Since the plants are affected in a different time interval and unevenly, the initial stage of bluish flow may pass unnoticed.Over time, on the leaves, stems there are dark spots of brown or grayish-brown hue, which spread rapidly.
In conditions of high humidity on the underside of the affected leaves, a white fluffy coating appears on the stems..
Dark fuzzy spots form on the fruits, which can merge with each other, gradually spreading over the entire surface. Fruits are often deformed, acquiring an ugly shape.
Initially, the fruits are firm, but with the progression of the disease soften - rot begins. As a result, the fruit completely rot, acquires a characteristic sharp unpleasant odor.

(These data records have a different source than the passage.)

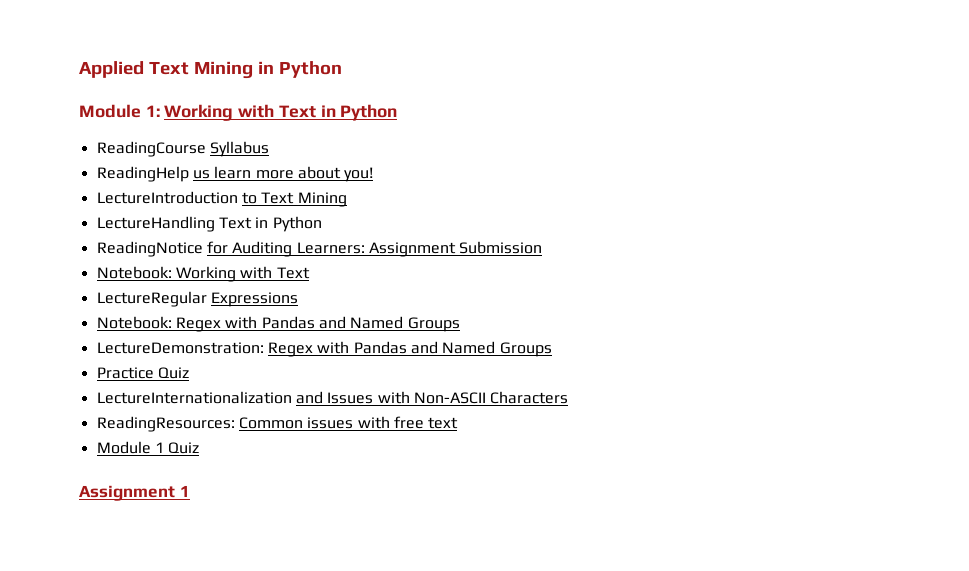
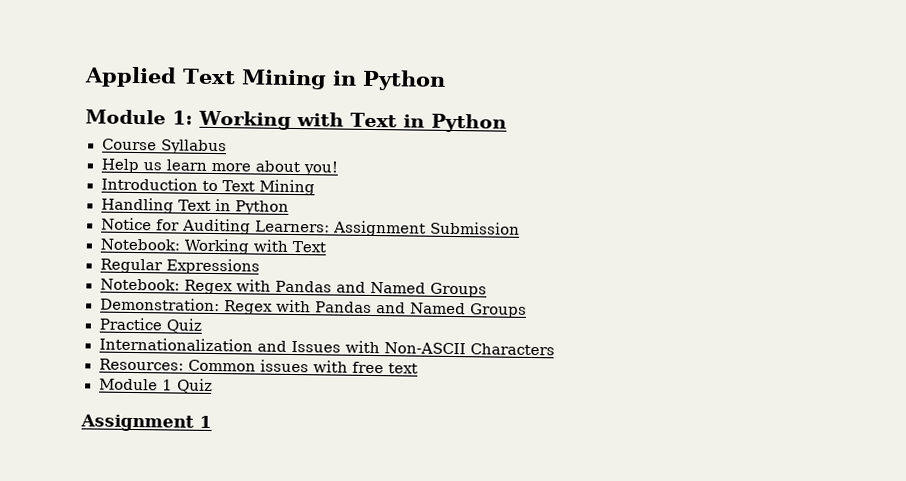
- ReadingCourse Syllabus
+ Course Syllabus
- ReadingHelp us learn more about you!
+ Help us learn more about you!
- LectureIntroduction to Text Mining
+ Introduction to Text Mining
- LectureHandling Text in Python
- ReadingNotice for Auditing Learners: Assignment Submission
+ Handling Text in Python
+ Notice for Auditing Learners: Assignment Submission
- LectureRegular Expressions
+ Regular Expressions
- LectureDemonstration: Regex with Pandas and Named Groups
+ Demonstration: Regex with Pandas and Named Groups
- LectureInternationalization and Issues with Non-ASCII Characters
+ Internationalization and Issues with Non-ASCII Characters
- ReadingResources: Common issues with free text
+ Resources: Common issues with free text

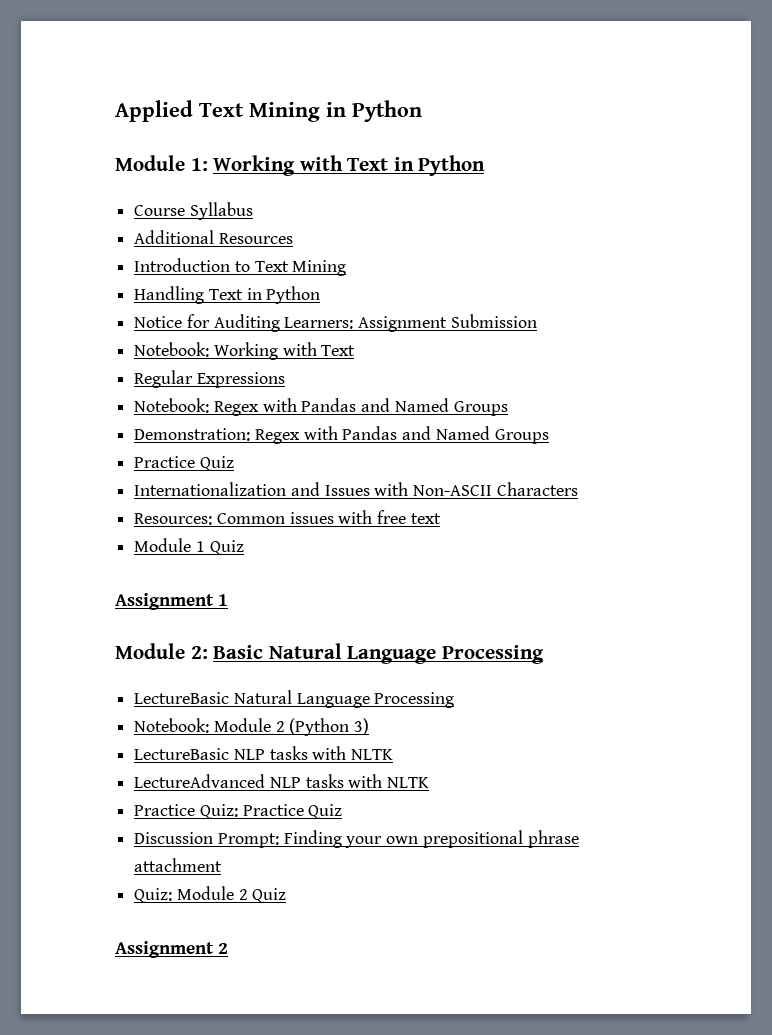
- Help us learn more about you!
+ Additional Resources
+ Module 2: Basic Natural Language Processing
+ LectureBasic Natural Language Processing
+ Notebook: Module 2 (Python 3)
+ LectureBasic NLP tasks with NLTK
+ LectureAdvanced NLP tasks with NLTK
+ Practice Quiz: Practice Quiz
+ Discussion Prompt: Finding your own prepositional phrase attachment
+ Quiz: Module 2 Quiz
+ Assignment 2

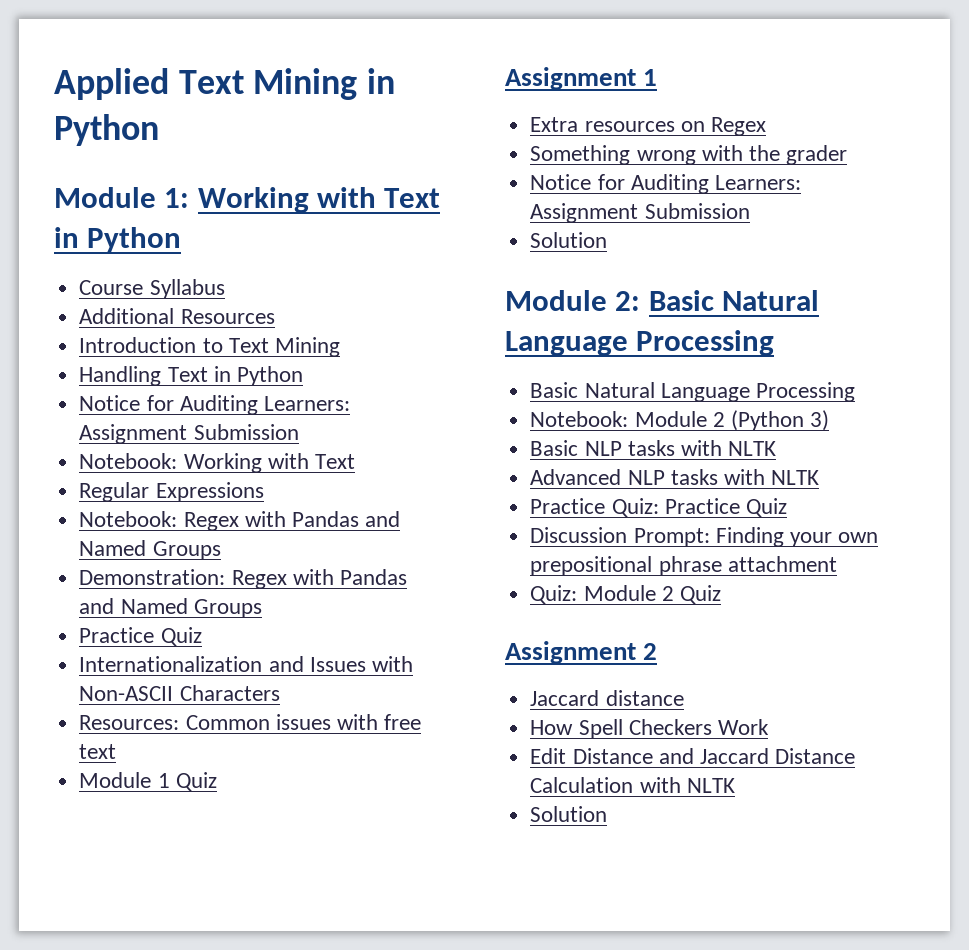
+ Extra resources on Regex
+ Something wrong with the grader
+ Notice for Auditing Learners: Assignment Submission
+ Solution
  Module 2: Basic Natural Language Processing
- LectureBasic Natural Language Processing
+ Basic Natural Language Processing
- LectureBasic NLP tasks with NLTK
- LectureAdvanced NLP tasks with NLTK
+ Basic NLP tasks with NLTK
+ Advanced NLP tasks with NLTK
+ Jaccard distance
+ How Spell Checkers Work
+ Edit Distance and Jaccard Distance Calculation with NLTK
+ Solution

The disease can also manifest itself during the afterbirth (bringing to maturity in the vaults) of green fruits collected before the onset of symptoms of phytophthora. The crop damage without the use of fungicides, depending on the conditions, may exceed 70%.

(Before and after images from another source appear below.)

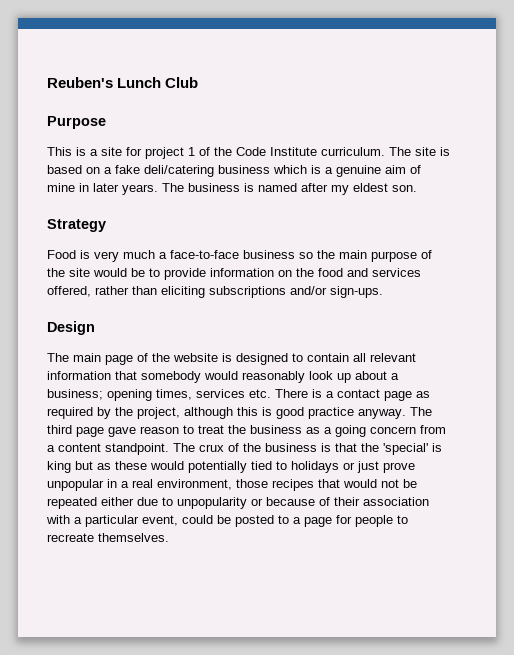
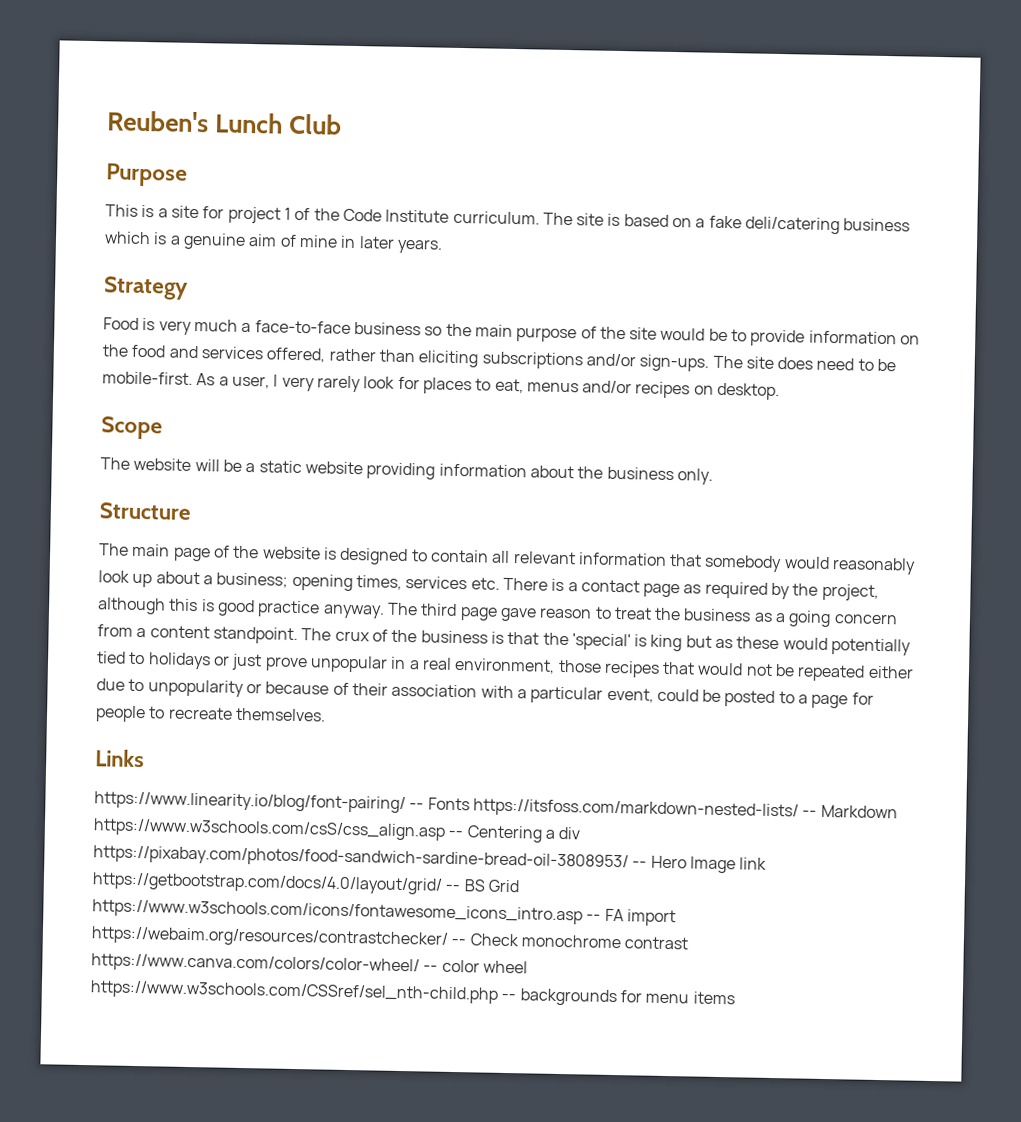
- The business is named after my eldest son.
- Food is very much a face-to-face business so the main purpose of the site would be to provide information on the food and services offered, rather than eliciting subscriptions and/or sign-ups.
- Design
+ Food is very much a face-to-face business so the main purpose of the site would be to provide information on the food and services offered, rather than eliciting subscriptions and/or sign-ups. The site does need to be mobile-first. As a user, I very rarely look for places to eat, menus and/or recipes on desktop.
+ Scope
+ The website will be a static website providing information about the business only.
+ Structure
+ Links
+ https://www.linearity.io/blog/font-pairing/ -- Fonts https://itsfoss.com/markdown-nested-lists/ -- Markdown https://www.w3schools.com/csS/css_align.asp -- Centering a div https://pixabay.com/photos/food-sandwich-sardine-bread-oil-3808953/ -- Hero Image link https://getbootstrap.com/docs/4.0/layout/grid/ -- BS Grid https://www.w3schools.com/icons/fontawesome_icons_intro.asp -- FA import https://webaim.org/resources/contrastchecker/ -- Check monochrome contrast https://www.canva.com/colors/color-wheel/ -- color wheel https://www.w3schools.com/CSSref/sel_nth-child.php -- backgrounds for menu items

Usually, late blight is transmitted to tomatoes from closely located potato plantations (spores are washed with water into the soil, they spread to surrounding areas), or from infected tubers left in the ground after the previous exposed blight of culture. If there is late blight in neighboring potato plantations, the disease also occurs in tomatoes within 2-3 weeks.
As a rule, the development of the disease is provoked by prolonged rains (longer than 2-3 days) with concomitant lowering the night temperature, when the difference between day and night temperature is 8-12 degrees. Such differences contribute to an abundant loss of dew, which further increases humidity, including directly on plants. The combination of all these factors creates the most comfortable conditions for the propagation of spores of phytophthora.
Favorable conditions for fungus development are high humidity, low air temperature, fogs. In dry dry weather this disease does not develop at all.
To ensure that plants remain healthy as long as possible, it is necessary to withstand large intervals between planting them, avoiding the thickening of the rows, periodically remove the lower coarsened leaves, mulch the soil with the rotted sen. Plant the plants of the Solanaceae family best at the root, so that they do not get wet completely.↑ back to content ↑
Prevention and treatment of late blight of tomatoes
Although I have subtitled the words about the treatment of tomatoes from late blight, but I must admit that this treatment the disease is almost indestructible, one can only delay, slow down its development, or prevent it appearance. That is, the main thing here is preventive measures.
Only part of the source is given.